# Mountainbike Downhill, Freeride, Dirt > Produkte und Technik >  Innen-/Tretlager tauschen

## renleb

Hi @ll!

Habe ein GT Fury Elite 2015 und muss das Innenlager tauschen. Ich bräuchte bitte Hilfe ob ich wohl das Richtige bestelle.

Zum bestehenden Innenlager habe ich im Internet diese Infos gefunden:

Innenlager:	FSA, 83mm
Kurbelgarnitur:	FSA MotoX DH, 165mm, w/ 36T ring

Also 83mm Breit ist mir schonmal klar. Gibt es aber Unterschiede beim Innendurchmesser?

Würde das passen?

https://www.bikester.at/shimano-sain...mm-357654.html
oder das
https://www.bike24.at/1.php?content=...0;pgc=0;page=3

Danke und ride on!

René

----------


## FLo33

Passen beide.

24 mm Achsdurchmesser, und 83 Einbaubreite hast eh schon selber rausgefunden.

----------


## renleb

Hi und danke!!!Was meinst du? Ist die Hope den Mehrpreis wert?lg

----------


## FLo33

Ich würde ein Saint um wohlfeile 27 € nehmen.

----------


## renleb

Danke dir!

----------


## georg

> Was meinst du? Ist die Hope den Mehrpreis wert?

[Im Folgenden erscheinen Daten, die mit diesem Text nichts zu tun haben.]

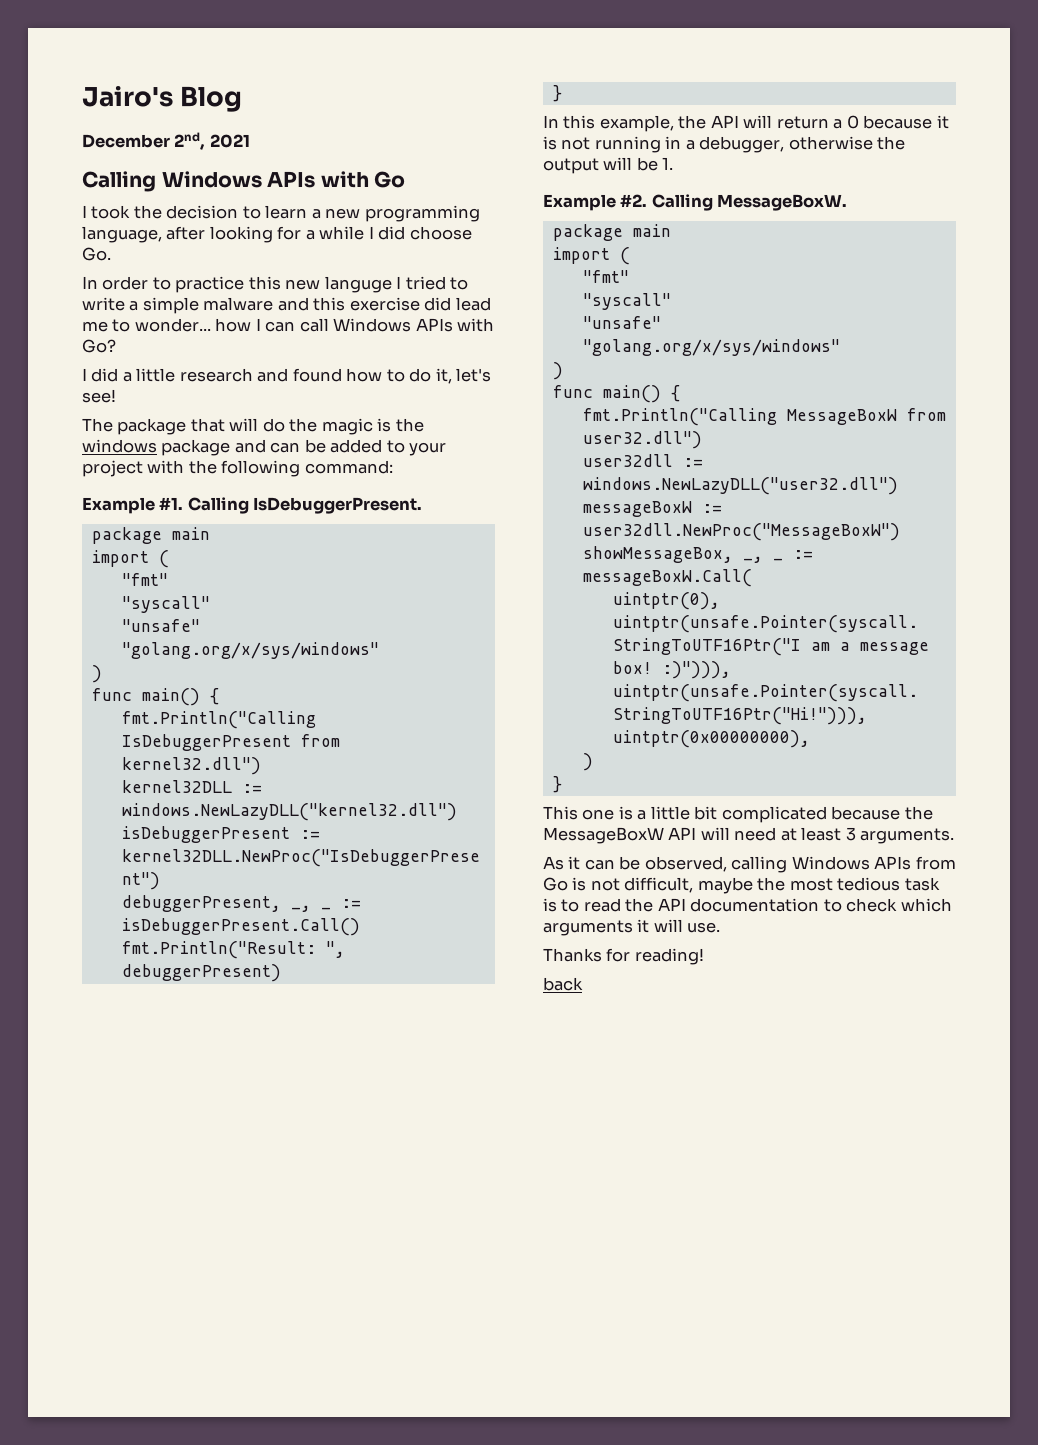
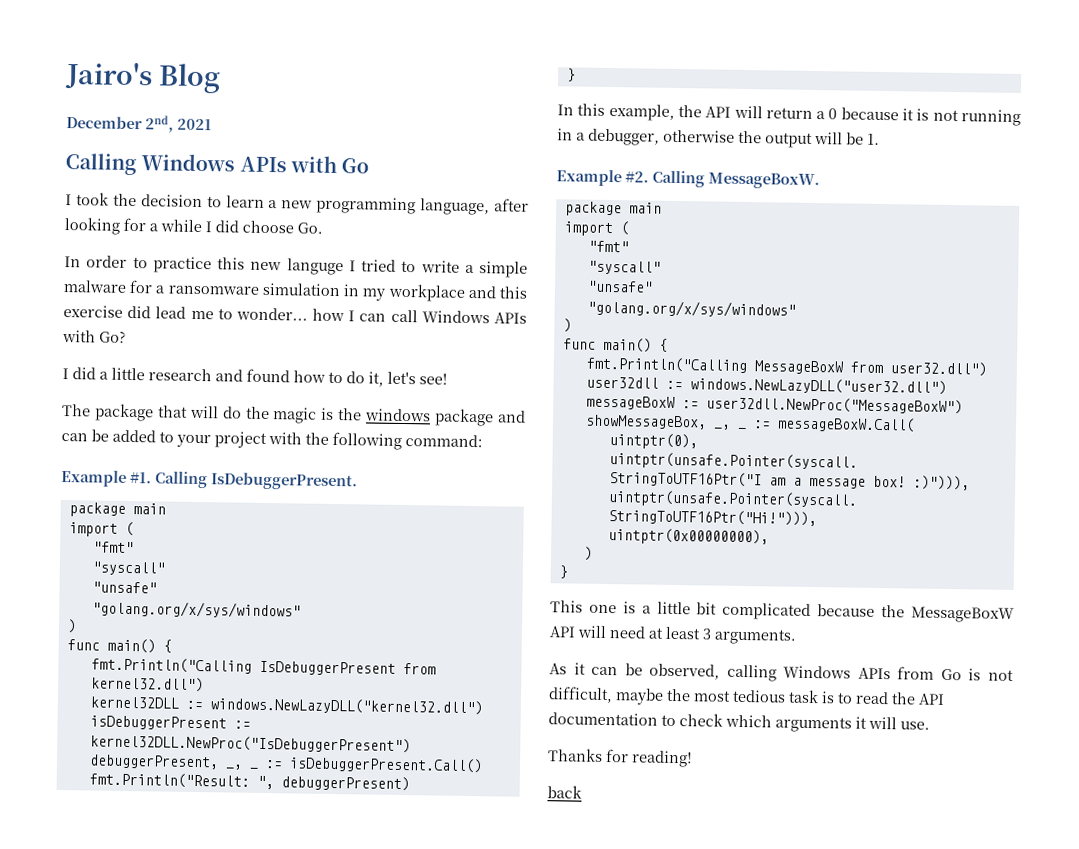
(274, 304) none -> [129,279,466,302] for a ransomware simulation in my workplace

 Das Hope ist blau. Ist das 70,- Aufpreis wert?  :Big Grin:

----------


## MacMike

> Hi @ll!
> 
> https://www.bikester.at/shimano-saint-sm-bb80-innenlager-bsa-83-mm-357654.html
> oder das
> https://www.bike24.at/1.php?content=...0;pgc=0;page=3
> 
> 
> René


Was ist es geworden?  :Smile:

----------


## renleb

das Saint

----------